DATA PAYLOAD The arbitrary binary payload you provide is turned into a data packet that includes some synchronization, error checking and the optional 12-bit time stamp information. Because of this fixed overhead the effective data rate at which you mark your audio is a function of your payload size.

For instance, conveying a payload of only 1 byte (8 bits) with an optional time stamp will create a data packet that gets repeated at a 1.7 seconds interval throughout the audio stream (i.e. the equivalent of a 4.7 bps data rate). On the other hand, conveying a payload of 8 bytes (64 bits) without time stamp will create a data packet that gets repeated at a 3.4 seconds interval throughout the audio stream (i.e. the equivalent of a 18.8 bps data rate).

But thinking of the data payload efficiency in terms of its encoding data rate can be misleading. Indeed the audio stream can be thought of as a tempestuous and intermittent data channel.
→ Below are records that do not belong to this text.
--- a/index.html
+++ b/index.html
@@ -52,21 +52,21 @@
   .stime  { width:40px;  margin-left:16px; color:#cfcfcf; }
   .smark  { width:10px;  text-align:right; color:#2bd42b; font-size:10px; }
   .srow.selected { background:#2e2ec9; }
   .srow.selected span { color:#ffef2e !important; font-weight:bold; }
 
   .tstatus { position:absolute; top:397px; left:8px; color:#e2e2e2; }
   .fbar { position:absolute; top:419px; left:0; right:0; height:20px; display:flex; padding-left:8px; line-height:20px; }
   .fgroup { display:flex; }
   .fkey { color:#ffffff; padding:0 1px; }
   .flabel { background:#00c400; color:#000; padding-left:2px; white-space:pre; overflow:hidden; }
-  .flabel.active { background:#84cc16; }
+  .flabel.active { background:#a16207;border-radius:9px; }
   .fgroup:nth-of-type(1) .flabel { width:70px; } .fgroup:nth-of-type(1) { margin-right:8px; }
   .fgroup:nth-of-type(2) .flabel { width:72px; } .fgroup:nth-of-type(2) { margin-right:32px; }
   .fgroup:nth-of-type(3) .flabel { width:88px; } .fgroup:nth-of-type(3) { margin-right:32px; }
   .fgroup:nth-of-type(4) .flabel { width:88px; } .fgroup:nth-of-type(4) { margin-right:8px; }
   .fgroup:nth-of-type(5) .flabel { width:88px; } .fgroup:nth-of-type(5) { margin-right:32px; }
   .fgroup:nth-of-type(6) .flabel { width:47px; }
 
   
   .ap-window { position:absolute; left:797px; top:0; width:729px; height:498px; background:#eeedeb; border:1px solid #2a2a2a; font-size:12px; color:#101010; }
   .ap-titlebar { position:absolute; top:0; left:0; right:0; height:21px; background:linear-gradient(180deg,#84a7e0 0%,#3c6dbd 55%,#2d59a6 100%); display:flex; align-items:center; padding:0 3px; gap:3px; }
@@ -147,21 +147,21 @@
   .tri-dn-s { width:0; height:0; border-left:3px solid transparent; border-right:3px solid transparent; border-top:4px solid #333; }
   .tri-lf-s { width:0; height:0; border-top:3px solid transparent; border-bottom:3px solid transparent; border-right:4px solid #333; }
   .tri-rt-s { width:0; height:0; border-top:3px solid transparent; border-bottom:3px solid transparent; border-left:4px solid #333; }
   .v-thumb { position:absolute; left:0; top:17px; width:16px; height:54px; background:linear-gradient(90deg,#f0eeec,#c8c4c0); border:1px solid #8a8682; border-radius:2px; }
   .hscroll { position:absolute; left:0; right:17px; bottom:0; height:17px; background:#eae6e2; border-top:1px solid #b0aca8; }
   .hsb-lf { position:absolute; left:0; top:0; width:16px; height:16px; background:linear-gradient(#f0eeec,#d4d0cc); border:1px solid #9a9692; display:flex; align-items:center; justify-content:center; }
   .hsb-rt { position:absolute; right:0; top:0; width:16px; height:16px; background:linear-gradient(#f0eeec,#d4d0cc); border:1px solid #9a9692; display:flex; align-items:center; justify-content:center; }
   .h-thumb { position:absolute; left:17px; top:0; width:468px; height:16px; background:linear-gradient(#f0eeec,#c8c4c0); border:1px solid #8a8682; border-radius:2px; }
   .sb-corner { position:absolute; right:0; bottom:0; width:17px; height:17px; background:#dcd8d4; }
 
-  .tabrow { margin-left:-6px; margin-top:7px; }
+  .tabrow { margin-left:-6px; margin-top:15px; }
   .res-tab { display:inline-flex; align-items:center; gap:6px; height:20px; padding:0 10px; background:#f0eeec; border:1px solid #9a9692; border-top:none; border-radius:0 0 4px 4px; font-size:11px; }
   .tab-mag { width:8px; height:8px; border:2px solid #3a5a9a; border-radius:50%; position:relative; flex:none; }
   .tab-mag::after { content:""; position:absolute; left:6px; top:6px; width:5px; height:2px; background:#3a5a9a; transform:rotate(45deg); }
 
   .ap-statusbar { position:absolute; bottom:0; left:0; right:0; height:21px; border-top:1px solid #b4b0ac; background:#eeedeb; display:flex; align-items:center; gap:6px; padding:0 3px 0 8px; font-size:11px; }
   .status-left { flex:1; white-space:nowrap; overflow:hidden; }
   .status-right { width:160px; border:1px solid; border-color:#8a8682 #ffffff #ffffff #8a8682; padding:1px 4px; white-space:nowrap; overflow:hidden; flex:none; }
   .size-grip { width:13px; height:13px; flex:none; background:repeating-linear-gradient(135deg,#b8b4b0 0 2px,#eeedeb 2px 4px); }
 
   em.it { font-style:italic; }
Not all embedded watermarks will go through, even if the audio material is not degraded. This is why the same data gets repeated throughout the audio stream, allowing the decoder to use an expected redundancy in order to retrieve that payload despite the intermittence of the data channel. From this perspective it is easier to understand why shorter packets have a better chance to "get through" while providing a higher amount of redundancy that further helps their recovery.

And hence the following rule of thumb: you should always carefully consider the nature of your application in order to identify the smallest watermark payload that will fit your need. As a hint, don't necessarily think of that payload as explicit information but rather as a simple identifier that can be subsequently linked to specific information. A 4-byte (32 bits) identifier can be used to distinguish between over 4 billion objects.

COMPUTATIONAL REQUIREMENTS CPUs have gotten so fast that the most noticeable bottleneck for this kind of process can be disk access for the WAVE files I/O. This is certainly noticeable on the 3 GHz Pentium 4 laptop I'm using, which has a 7200 rpm disk.

Processing speed:
On this platform, watermark encoding (including file I/O) seems to happen at around 30X for a 44.1kHz stereo WAV file. The processing should scale linearly with the number of channels and the sampling rate so encoding a 22.05 kHz mono WAV file should be 4 times faster (i.e. 120X).
Still on the same platform, the watermark decoding seems to happen somewhere between 30X and 50X depending on the file. The decoding process also scales linearly with the number of channel but it's scaling is not quite linear with the sampling rate as it benefits from some internal down-sampling.

Memory wise, the watermark encoding stage is a bit more memory intensive than the decoding stage. Indeed the encoder will try to maintain the entirety of the audio material in memory in order to avoid clipping before it decides to commit the output to disk. That audio is maintained internally at a 32 bits per sample resolution so depending on the size of your audio recording it could become significant.
The decoding stage never reads more than about a second's worth of audio at a time and therefore it benefits from a relatively small memory footprint.